Required action: Filtering the records below, copy only those lines that include the word "Hindus".

Revision tracking records:

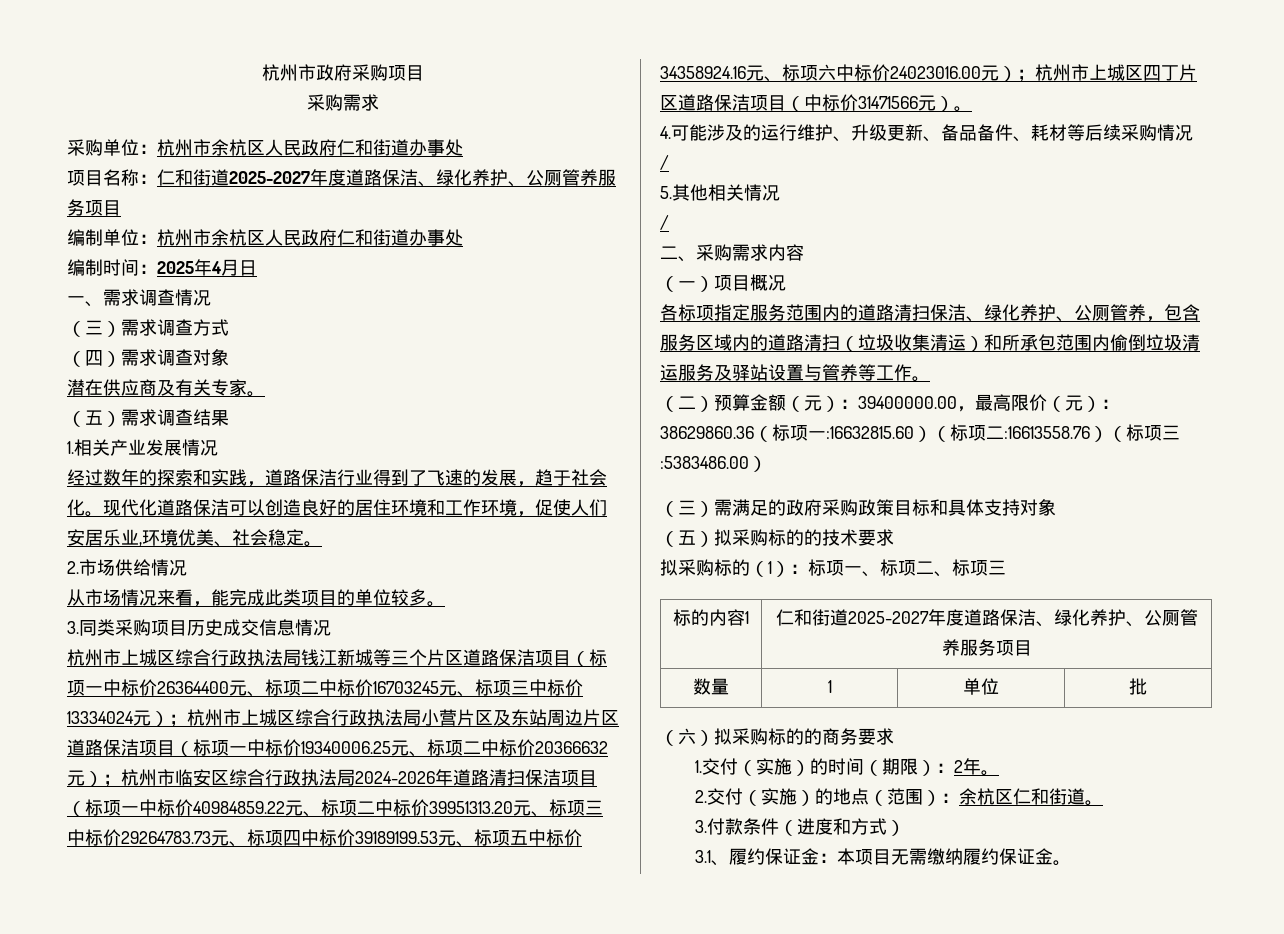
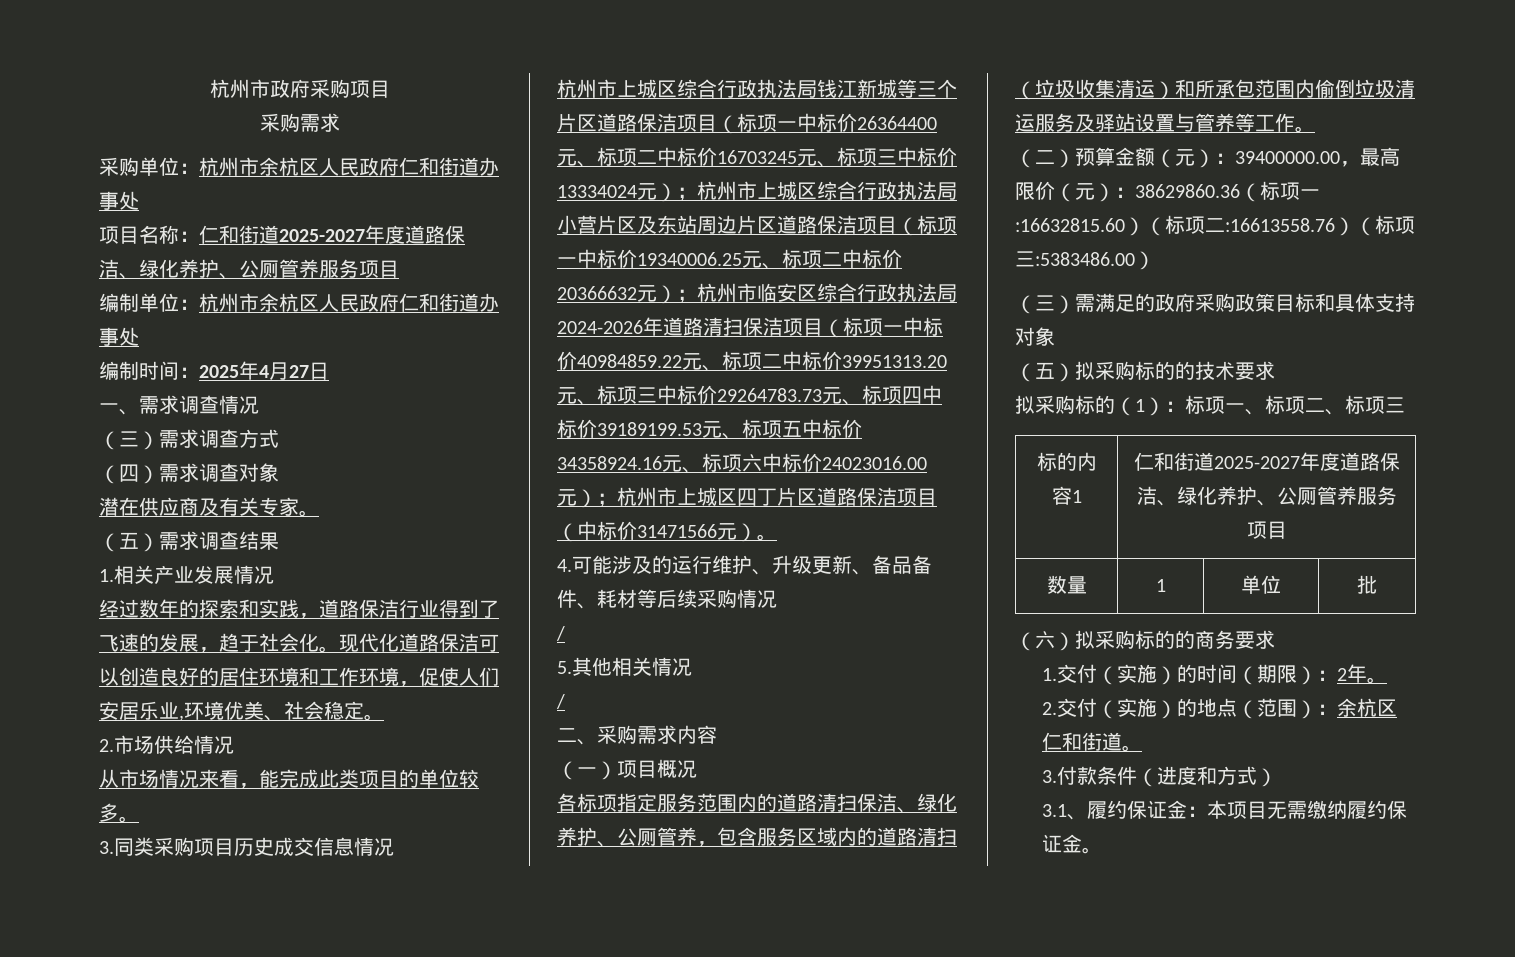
- 编制时间：2025年4月日
+ 编制时间：2025年4月27日

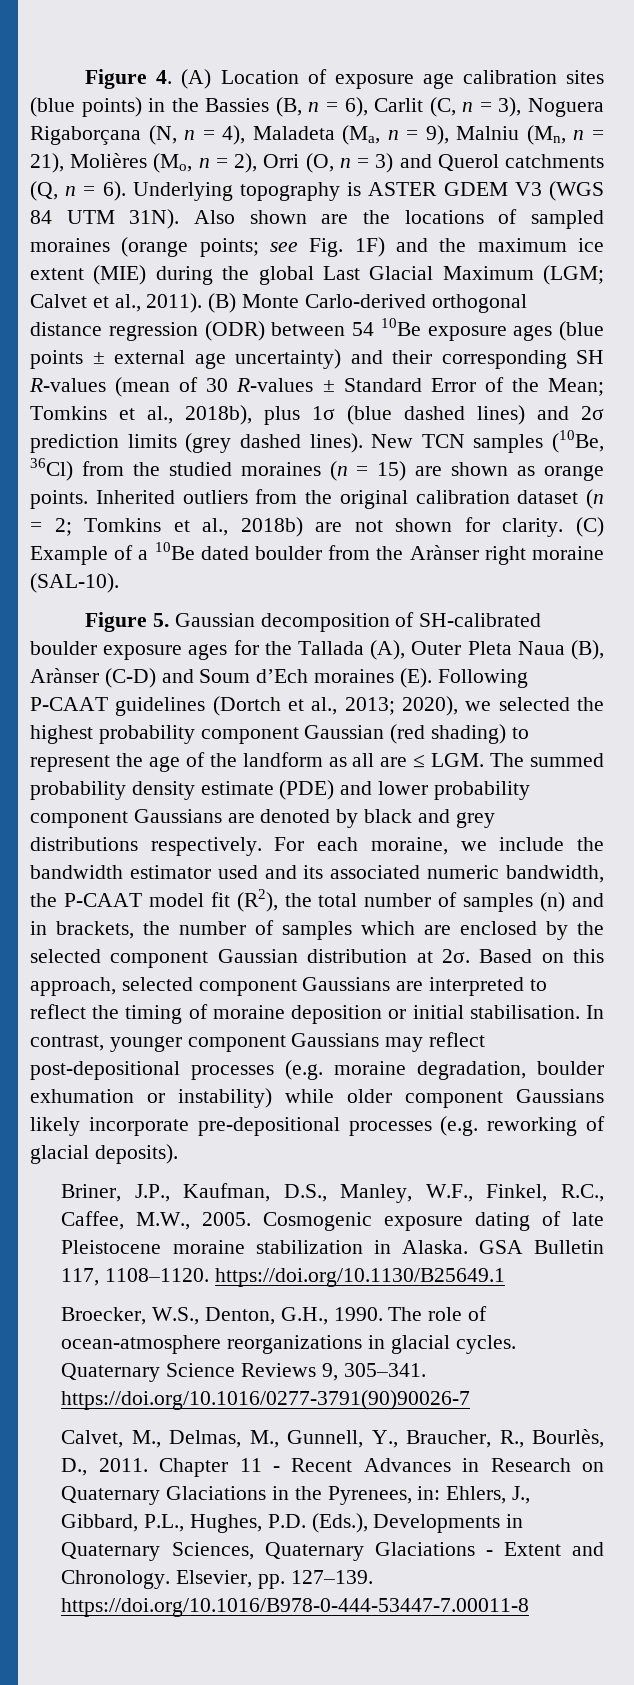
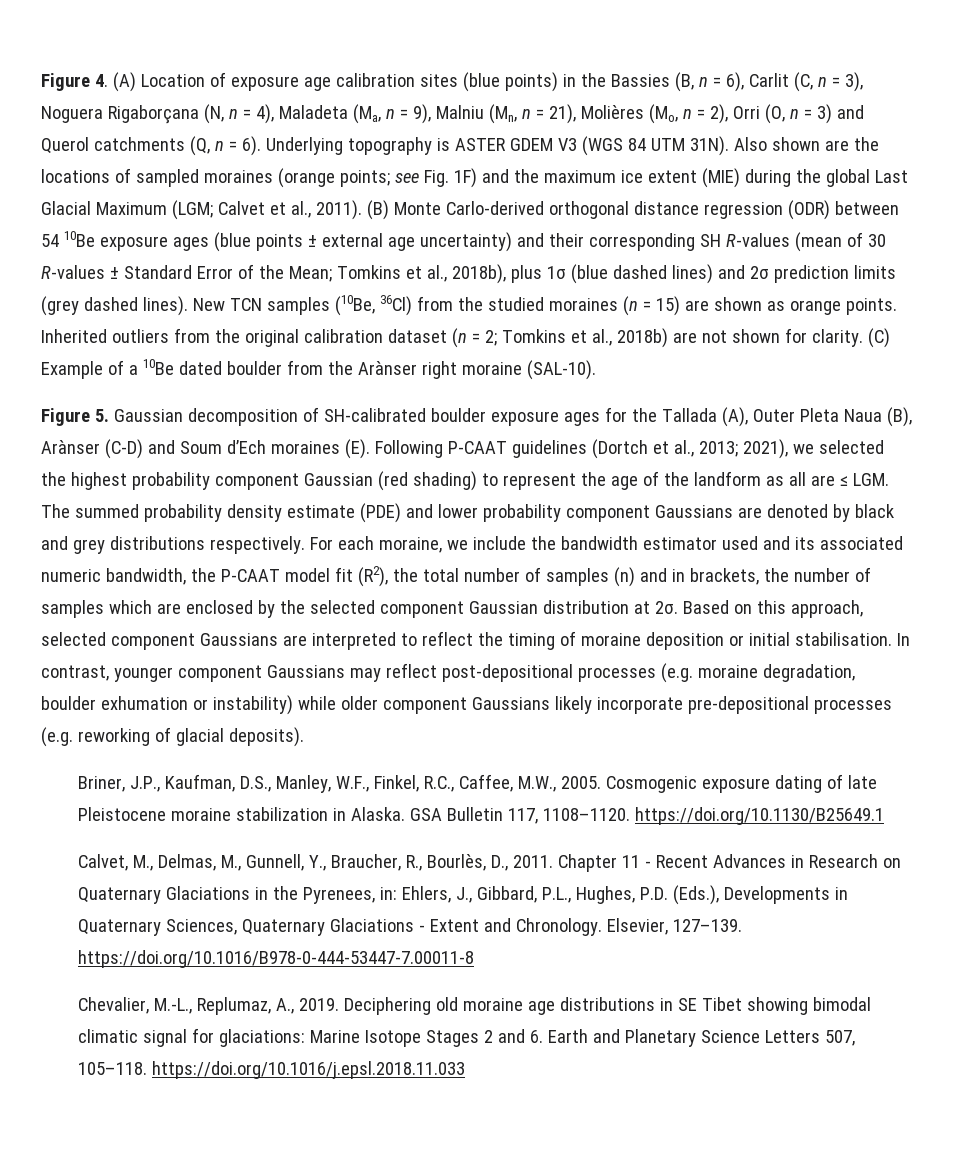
- 2020), we selected the highest probability component Gaussian (red shading) to represent the age of the landform as all are ≤ LGM. The summed probability density estimate (PDE) and lower probability component Gaussians are denoted by black and grey distributions respectively.
+ 2021), we selected the highest probability component Gaussian (red shading) to represent the age of the landform as all are ≤ LGM. The summed probability density estimate (PDE) and lower probability component Gaussians are denoted by black and grey distributions respectively.
- Broecker, W.S., Denton, G.H., 1990. The role of ocean-atmosphere reorganizations in glacial cycles. Quaternary Science Reviews 9, 305–341. https://doi.org/10.1016/0277-3791(90)90026-7
- Elsevier, pp. 127–139. https://doi.org/10.1016/B978-0-444-53447-7.00011-8
+ Elsevier, 127–139. https://doi.org/10.1016/B978-0-444-53447-7.00011-8
+ Chevalier, M.-L., Replumaz, A., 2019. Deciphering old moraine age distributions in SE Tibet showing bimodal climatic signal for glaciations: Marine Isotope Stages 2 and 6. Earth and Planetary Science Letters 507, 105–118. https://doi.org/10.1016/j.epsl.2018.11.033

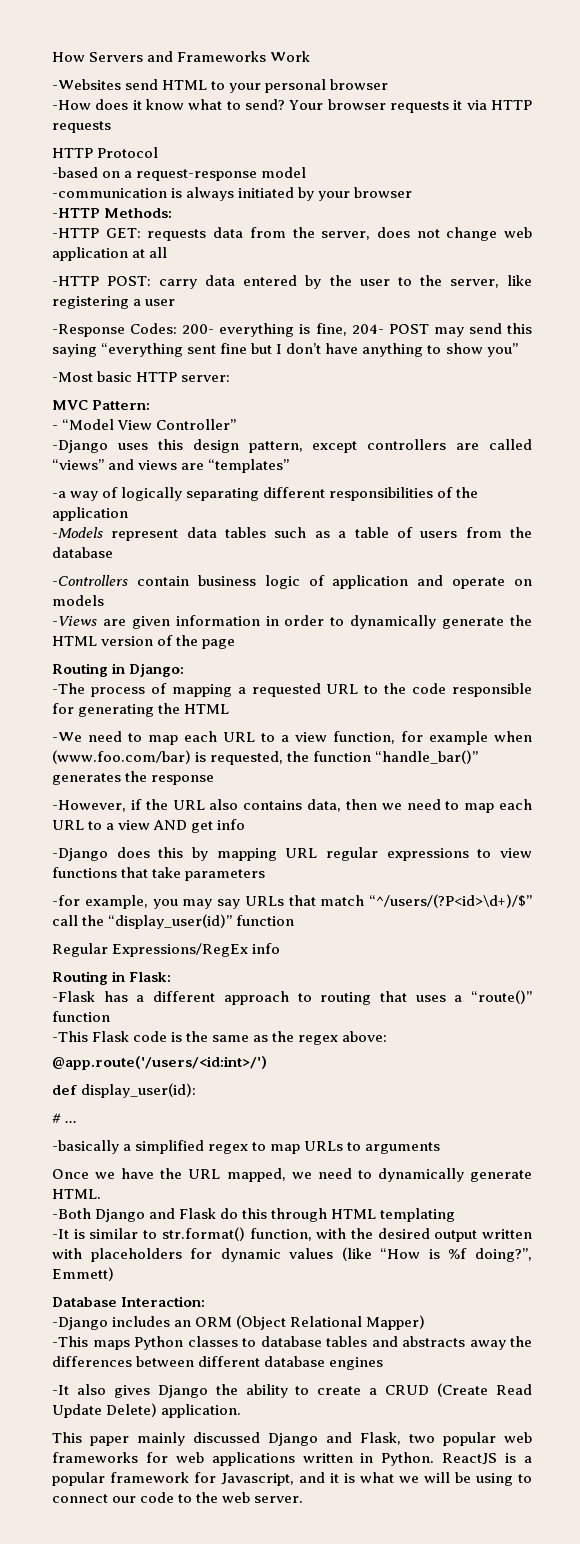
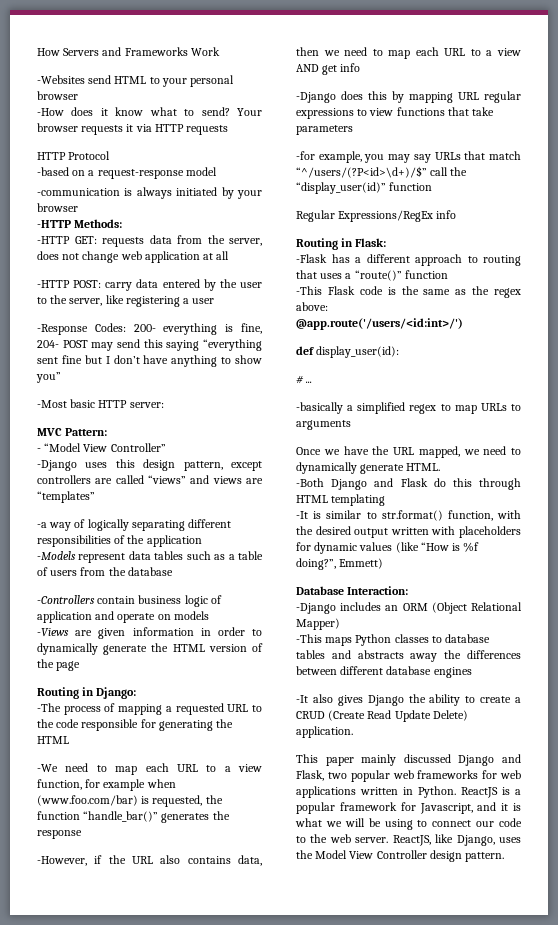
+ ReactJS, like Django, uses the Model View Controller design pattern.

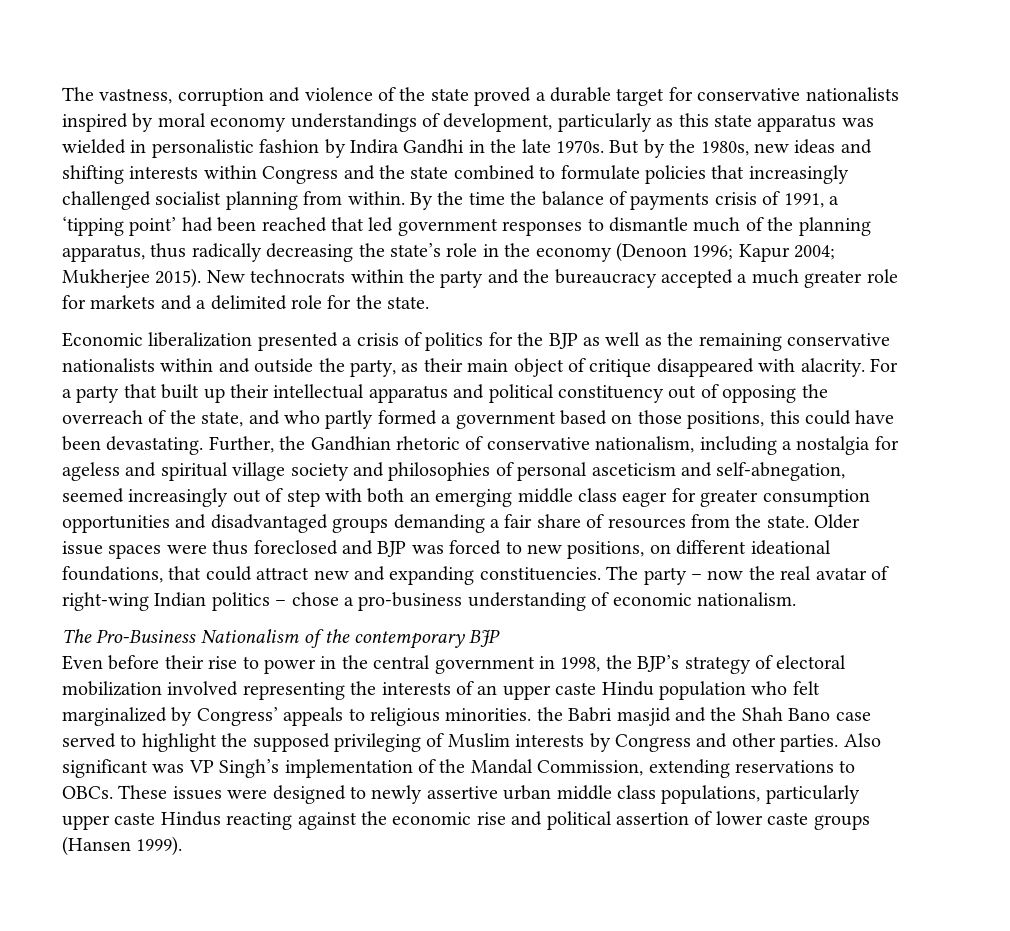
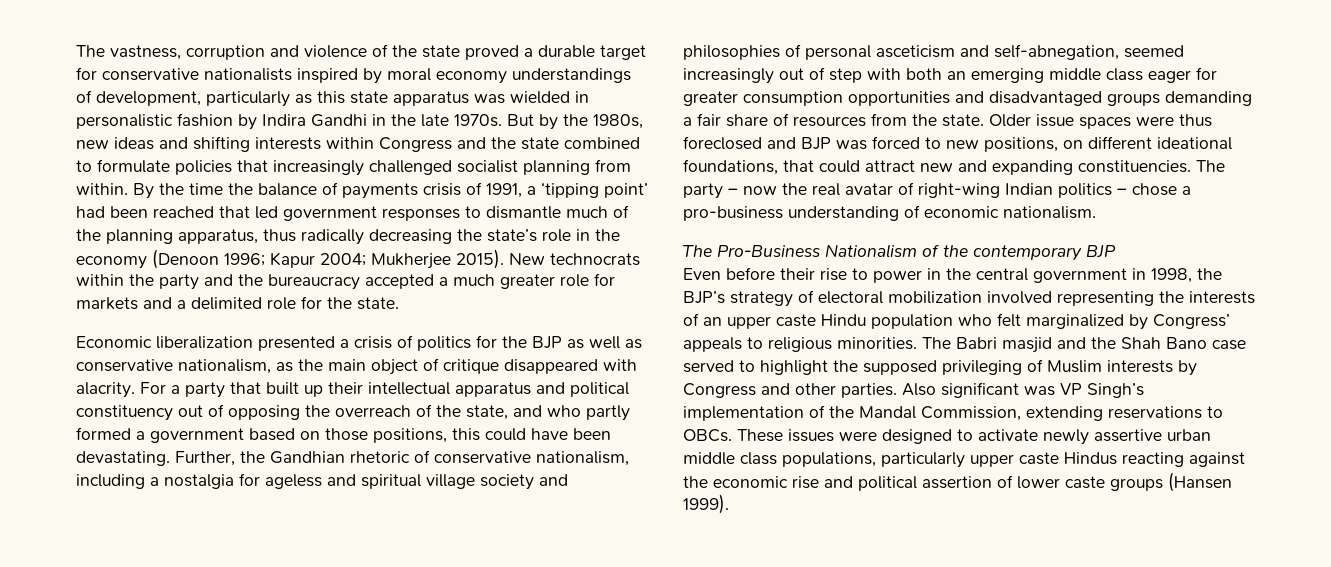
- Economic liberalization presented a crisis of politics for the BJP as well as the remaining conservative nationalists within and outside the party, as their main object of critique disappeared with alacrity.
+ Economic liberalization presented a crisis of politics for the BJP as well as conservative nationalism, as the main object of critique disappeared with alacrity.
- Even before their rise to power in the central government in 1998, the BJP’s strategy of electoral mobilization involved representing the interests of an upper caste Hindu population who felt marginalized by Congress’ appeals to religious minorities. the Babri masjid and the Shah Bano case served to highlight the supposed privileging of Muslim interests by Congress and other parties.
+ Even before their rise to power in the central government in 1998, the BJP’s strategy of electoral mobilization involved representing the interests of an upper caste Hindu population who felt marginalized by Congress’ appeals to religious minorities. The Babri masjid and the Shah Bano case served to highlight the supposed privileging of Muslim interests by Congress and other parties.
- These issues were designed to newly assertive urban middle class populations, particularly upper caste Hindus reacting against the economic rise and political assertion of lower caste groups (Hansen 1999).
+ These issues were designed to activate newly assertive urban middle class populations, particularly upper caste Hindus reacting against the economic rise and political assertion of lower caste groups (Hansen 1999).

Answer space:
- These issues were designed to newly assertive urban middle class populations, particularly upper caste Hindus reacting against the economic rise and political assertion of lower caste groups (Hansen 1999).
+ These issues were designed to activate newly assertive urban middle class populations, particularly upper caste Hindus reacting against the economic rise and political assertion of lower caste groups (Hansen 1999).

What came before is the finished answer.